_PROBLEM REQUIREMENTS_. Check the listing below line by line and report how many lines hold "foam", with no other words.

──────── SUPPLIED DATA ────────

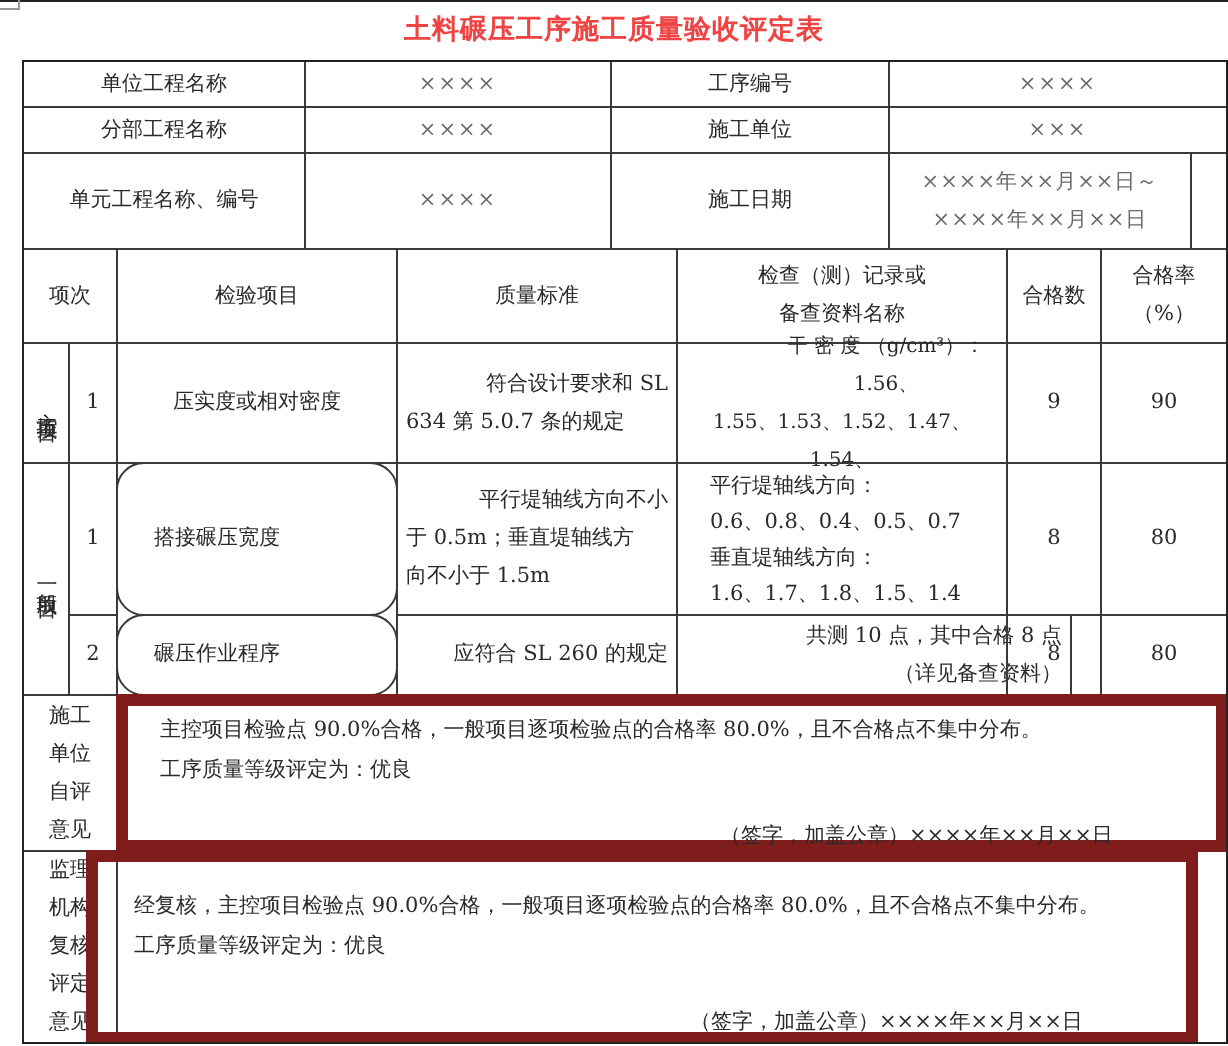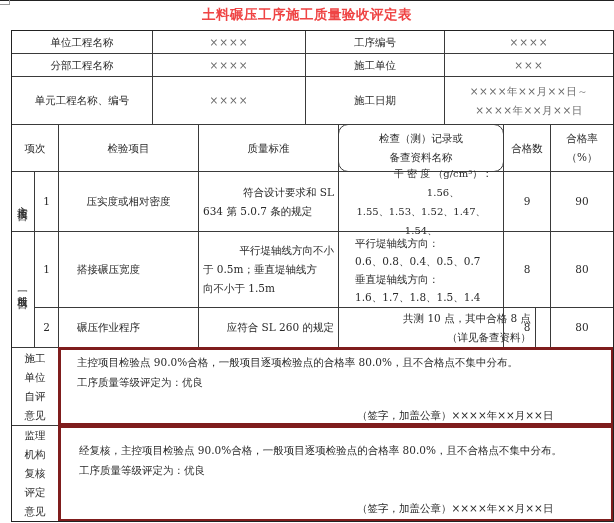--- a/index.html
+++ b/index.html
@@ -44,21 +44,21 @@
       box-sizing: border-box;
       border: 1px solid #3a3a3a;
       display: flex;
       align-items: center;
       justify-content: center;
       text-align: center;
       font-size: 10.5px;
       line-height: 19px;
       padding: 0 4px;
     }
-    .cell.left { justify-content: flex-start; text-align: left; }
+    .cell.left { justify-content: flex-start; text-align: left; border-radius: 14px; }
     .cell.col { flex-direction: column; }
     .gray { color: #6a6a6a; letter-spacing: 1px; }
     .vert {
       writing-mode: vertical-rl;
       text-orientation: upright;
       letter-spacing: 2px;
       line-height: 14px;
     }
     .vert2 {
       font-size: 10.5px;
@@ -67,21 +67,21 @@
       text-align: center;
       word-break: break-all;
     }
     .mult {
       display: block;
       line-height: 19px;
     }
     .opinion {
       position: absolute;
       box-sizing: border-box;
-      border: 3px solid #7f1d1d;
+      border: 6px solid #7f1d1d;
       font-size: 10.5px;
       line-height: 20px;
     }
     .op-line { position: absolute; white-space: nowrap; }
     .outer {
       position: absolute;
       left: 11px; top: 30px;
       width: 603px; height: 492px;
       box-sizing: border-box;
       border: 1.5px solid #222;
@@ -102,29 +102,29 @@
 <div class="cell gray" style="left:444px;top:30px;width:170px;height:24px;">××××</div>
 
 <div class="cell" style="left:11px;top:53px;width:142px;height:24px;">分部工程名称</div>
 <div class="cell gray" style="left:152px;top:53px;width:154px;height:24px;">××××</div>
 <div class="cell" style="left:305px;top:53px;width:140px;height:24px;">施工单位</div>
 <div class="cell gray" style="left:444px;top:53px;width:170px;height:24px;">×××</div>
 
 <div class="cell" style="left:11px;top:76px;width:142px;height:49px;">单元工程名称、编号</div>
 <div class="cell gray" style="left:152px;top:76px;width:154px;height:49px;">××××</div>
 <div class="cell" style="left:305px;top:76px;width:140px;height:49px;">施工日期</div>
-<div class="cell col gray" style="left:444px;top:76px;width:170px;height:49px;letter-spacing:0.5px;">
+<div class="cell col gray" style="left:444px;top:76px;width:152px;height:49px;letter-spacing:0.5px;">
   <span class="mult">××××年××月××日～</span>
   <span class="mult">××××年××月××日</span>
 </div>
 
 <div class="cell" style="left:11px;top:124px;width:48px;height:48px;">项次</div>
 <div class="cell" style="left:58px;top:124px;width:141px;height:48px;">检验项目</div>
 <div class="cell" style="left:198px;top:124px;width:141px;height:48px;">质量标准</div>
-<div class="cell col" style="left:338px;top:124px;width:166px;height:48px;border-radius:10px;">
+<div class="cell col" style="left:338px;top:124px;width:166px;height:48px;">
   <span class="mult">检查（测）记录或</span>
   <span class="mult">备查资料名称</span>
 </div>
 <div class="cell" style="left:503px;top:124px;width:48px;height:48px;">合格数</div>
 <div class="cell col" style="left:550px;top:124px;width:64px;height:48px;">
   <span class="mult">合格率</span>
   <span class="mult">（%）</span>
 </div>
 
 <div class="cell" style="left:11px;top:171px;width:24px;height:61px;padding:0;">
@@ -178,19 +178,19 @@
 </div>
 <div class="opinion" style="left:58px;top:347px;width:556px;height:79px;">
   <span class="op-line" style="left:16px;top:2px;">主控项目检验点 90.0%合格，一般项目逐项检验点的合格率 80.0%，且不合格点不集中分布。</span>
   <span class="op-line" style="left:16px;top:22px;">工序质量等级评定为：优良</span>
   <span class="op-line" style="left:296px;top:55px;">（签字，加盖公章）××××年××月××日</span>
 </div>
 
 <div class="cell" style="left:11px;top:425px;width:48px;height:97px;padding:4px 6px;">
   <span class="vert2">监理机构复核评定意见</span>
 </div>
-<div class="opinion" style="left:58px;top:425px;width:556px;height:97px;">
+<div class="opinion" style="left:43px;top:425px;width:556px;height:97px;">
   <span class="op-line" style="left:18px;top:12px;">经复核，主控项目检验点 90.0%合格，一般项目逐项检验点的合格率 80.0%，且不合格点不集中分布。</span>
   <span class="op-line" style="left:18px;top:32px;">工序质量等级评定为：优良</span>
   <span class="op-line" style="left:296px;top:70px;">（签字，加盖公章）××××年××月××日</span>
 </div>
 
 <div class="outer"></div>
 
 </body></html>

────────
──────── SUPPLIED DATA ────────

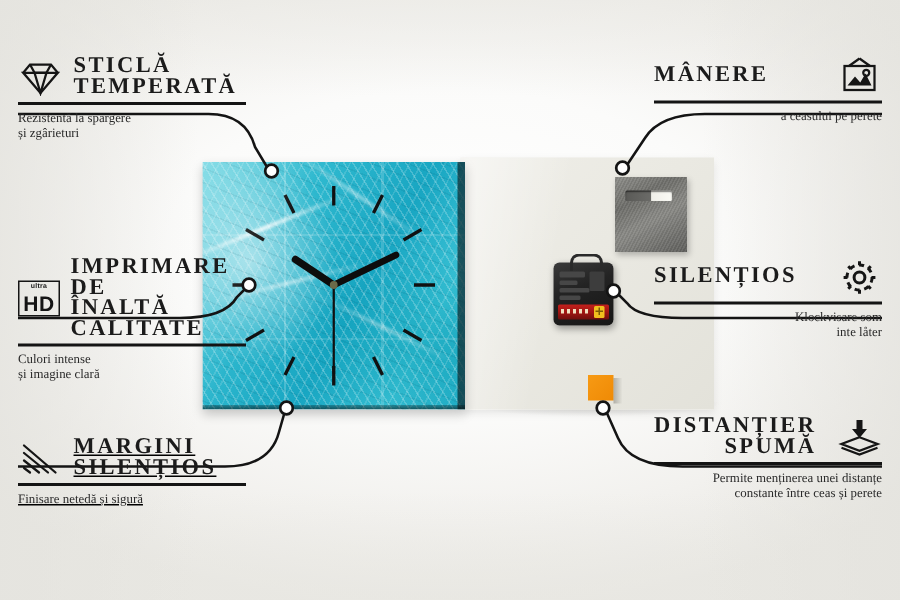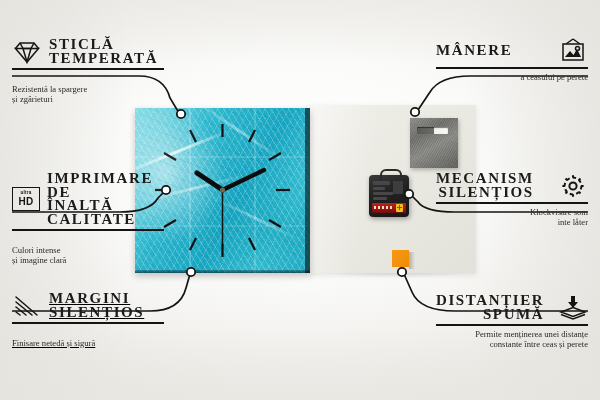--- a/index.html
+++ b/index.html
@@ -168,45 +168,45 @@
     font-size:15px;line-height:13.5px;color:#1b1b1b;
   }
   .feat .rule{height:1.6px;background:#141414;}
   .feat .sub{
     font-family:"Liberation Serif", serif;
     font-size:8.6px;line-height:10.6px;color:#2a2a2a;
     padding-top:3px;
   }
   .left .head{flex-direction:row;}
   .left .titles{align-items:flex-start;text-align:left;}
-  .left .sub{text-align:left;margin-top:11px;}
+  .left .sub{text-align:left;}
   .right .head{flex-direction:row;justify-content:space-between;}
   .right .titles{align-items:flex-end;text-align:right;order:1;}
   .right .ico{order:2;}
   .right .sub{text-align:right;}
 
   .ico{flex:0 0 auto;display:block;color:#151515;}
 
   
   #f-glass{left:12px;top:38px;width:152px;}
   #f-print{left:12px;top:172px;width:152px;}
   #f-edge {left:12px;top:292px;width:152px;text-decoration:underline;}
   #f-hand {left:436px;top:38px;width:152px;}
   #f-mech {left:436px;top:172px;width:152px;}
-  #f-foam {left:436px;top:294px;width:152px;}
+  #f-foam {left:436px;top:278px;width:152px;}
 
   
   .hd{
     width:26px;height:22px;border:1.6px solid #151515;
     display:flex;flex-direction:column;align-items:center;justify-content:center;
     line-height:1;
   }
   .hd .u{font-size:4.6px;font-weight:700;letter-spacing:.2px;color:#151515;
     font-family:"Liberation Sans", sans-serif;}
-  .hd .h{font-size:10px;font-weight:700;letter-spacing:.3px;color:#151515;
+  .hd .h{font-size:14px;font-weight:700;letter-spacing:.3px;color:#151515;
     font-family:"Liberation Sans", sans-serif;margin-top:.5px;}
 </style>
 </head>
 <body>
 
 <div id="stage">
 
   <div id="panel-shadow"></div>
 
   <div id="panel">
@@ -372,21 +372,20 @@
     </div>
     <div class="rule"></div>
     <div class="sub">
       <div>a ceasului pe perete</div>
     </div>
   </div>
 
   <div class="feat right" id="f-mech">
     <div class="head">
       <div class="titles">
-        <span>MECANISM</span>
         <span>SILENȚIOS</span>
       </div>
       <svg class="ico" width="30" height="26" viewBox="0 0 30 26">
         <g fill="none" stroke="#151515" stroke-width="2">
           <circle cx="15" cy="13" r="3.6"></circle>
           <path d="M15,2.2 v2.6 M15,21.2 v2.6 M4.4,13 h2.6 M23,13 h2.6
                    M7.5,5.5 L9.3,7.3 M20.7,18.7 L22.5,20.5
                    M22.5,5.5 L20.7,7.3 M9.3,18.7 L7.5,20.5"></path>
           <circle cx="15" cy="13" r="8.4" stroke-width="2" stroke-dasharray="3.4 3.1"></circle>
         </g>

────────

_ANSWER BELOW_. 2